**What needs to be done**
Quote the lines below exactly, from the one that holds "(766, 335) none" through the final line of the records, and only those.

(Given records begins)

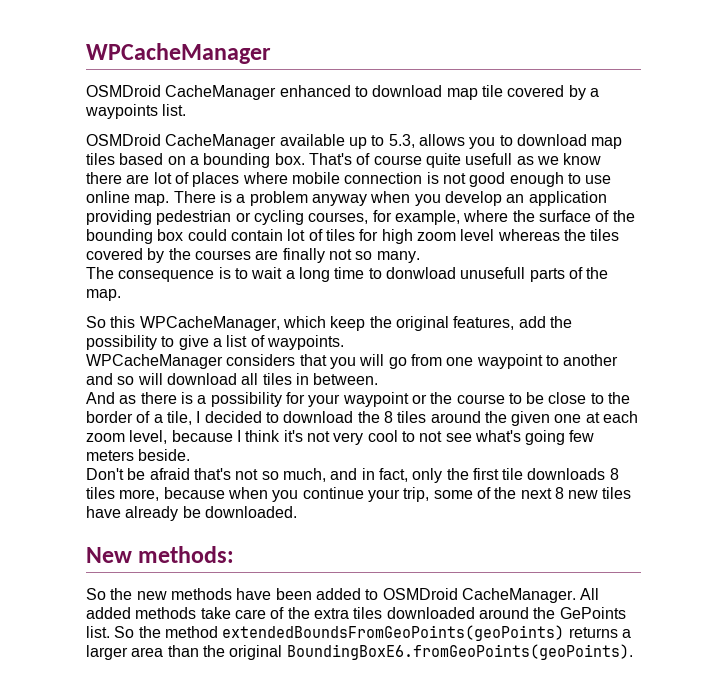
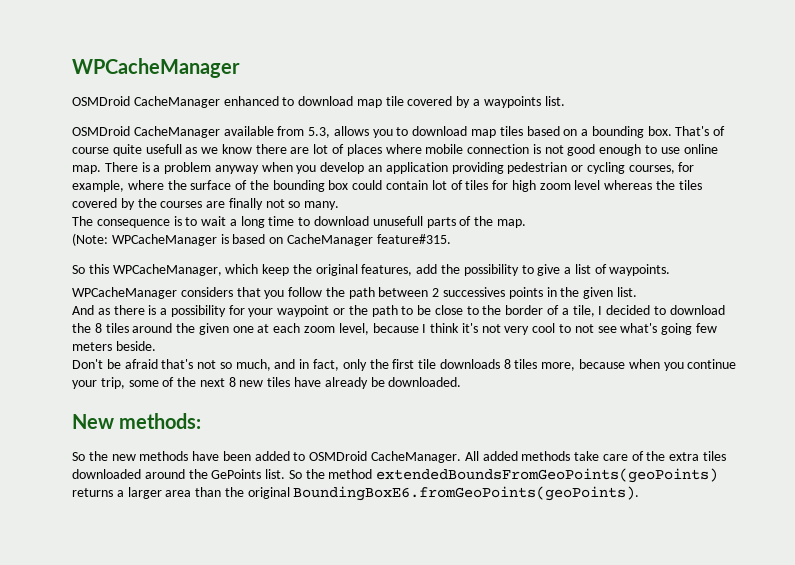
[348,135,385,149] up to -> [277,126,305,136] from
[385,267,456,279] donwload -> [314,216,370,226] download
(121, 295) none -> [72,233,451,246] // (Note: WPCacheManager is based on CacheManager feature#315.
[359,354,619,369] [86,373,379,385] will go from one waypoint to another and so will download all tiles in between. -> [288,287,637,299] follow the path between 2 successives points in the given list.
[456,394,505,404] course -> [371,305,398,317] path

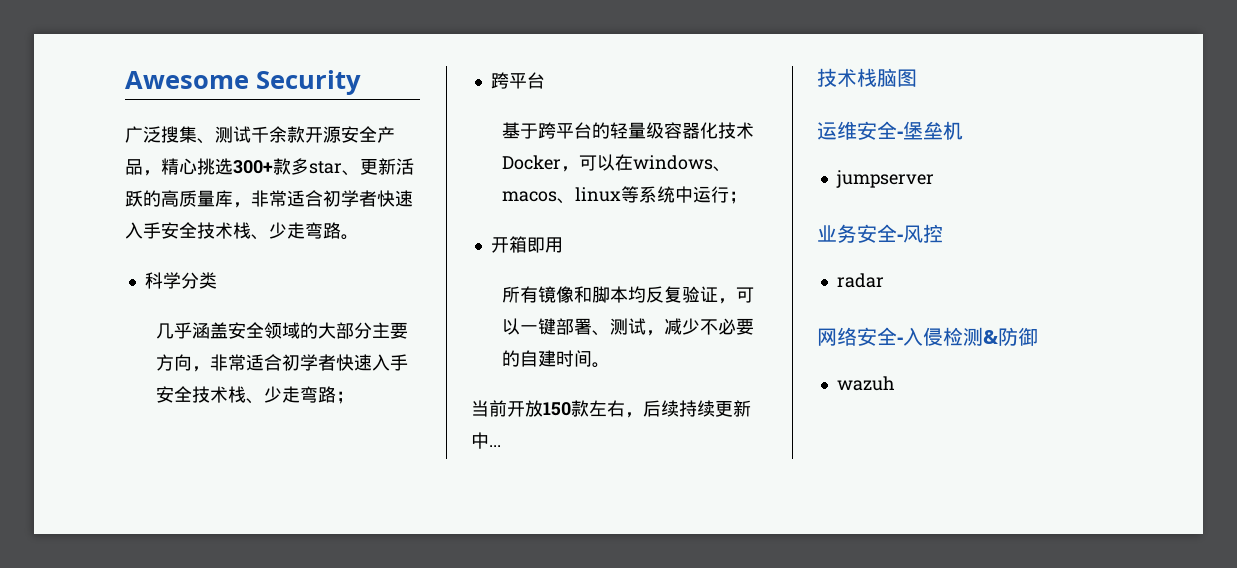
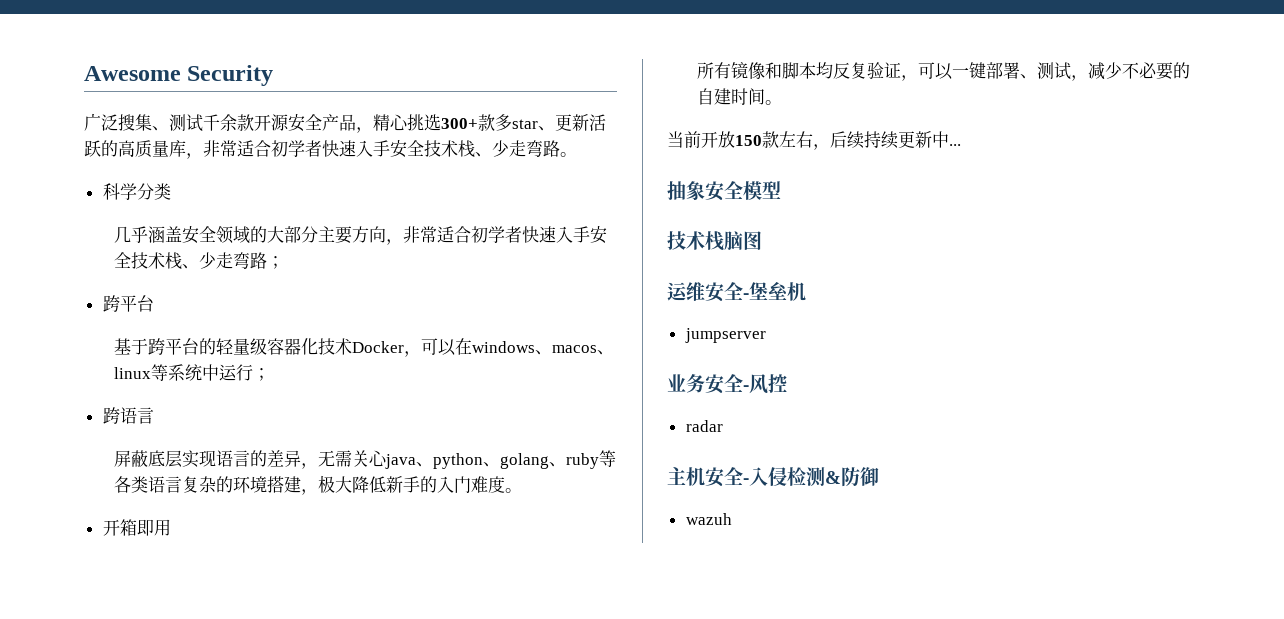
(747, 197) none -> [102,407,154,424] [114,450,617,469] [114,475,523,495] // 跨语言 // 屏蔽底层实现语言的差异，无需关心java、python、golang、ruby等各类语言复杂的环境搭建，极大降低新手的入门难度。
(501, 446) none -> [667,181,781,201] // 抽象安全模型
[817,327,857,346] 网络 -> [667,467,705,486] 主机

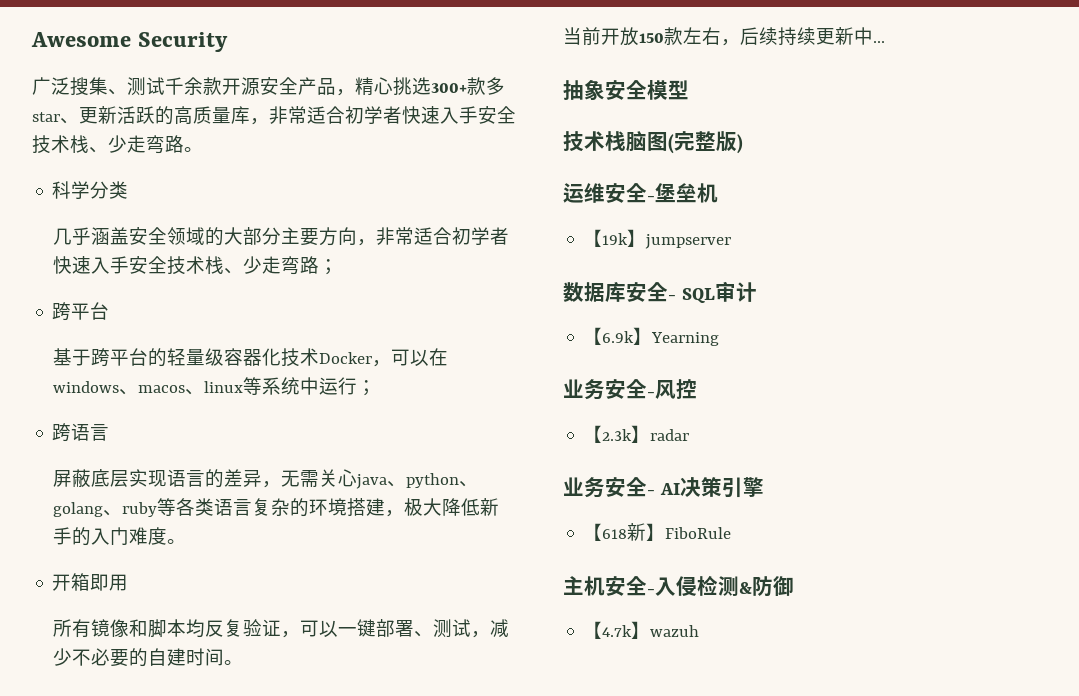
(762, 240) none -> [668,131,743,154] (完整版)
(806, 291) none -> [583,229,647,247] 【19k】
(766, 335) none -> [563,281,757,303] [583,327,720,346] // 数据库安全- SQL审计 // 【6.9k】Yearning
(787, 383) none -> [583,425,651,443] 【2.3k】
(723, 426) none -> [563,477,764,498] [583,523,732,541] // 业务安全- AI决策引擎 // 【618新】FiboRule
(879, 476) none -> [583,621,651,639] 【4.7k】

(Given records ends)

**Exercise solution**
(766, 335) none -> [563,281,757,303] [583,327,720,346] // 数据库安全- SQL审计 // 【6.9k】Yearning
(787, 383) none -> [583,425,651,443] 【2.3k】
(723, 426) none -> [563,477,764,498] [583,523,732,541] // 业务安全- AI决策引擎 // 【618新】FiboRule
(879, 476) none -> [583,621,651,639] 【4.7k】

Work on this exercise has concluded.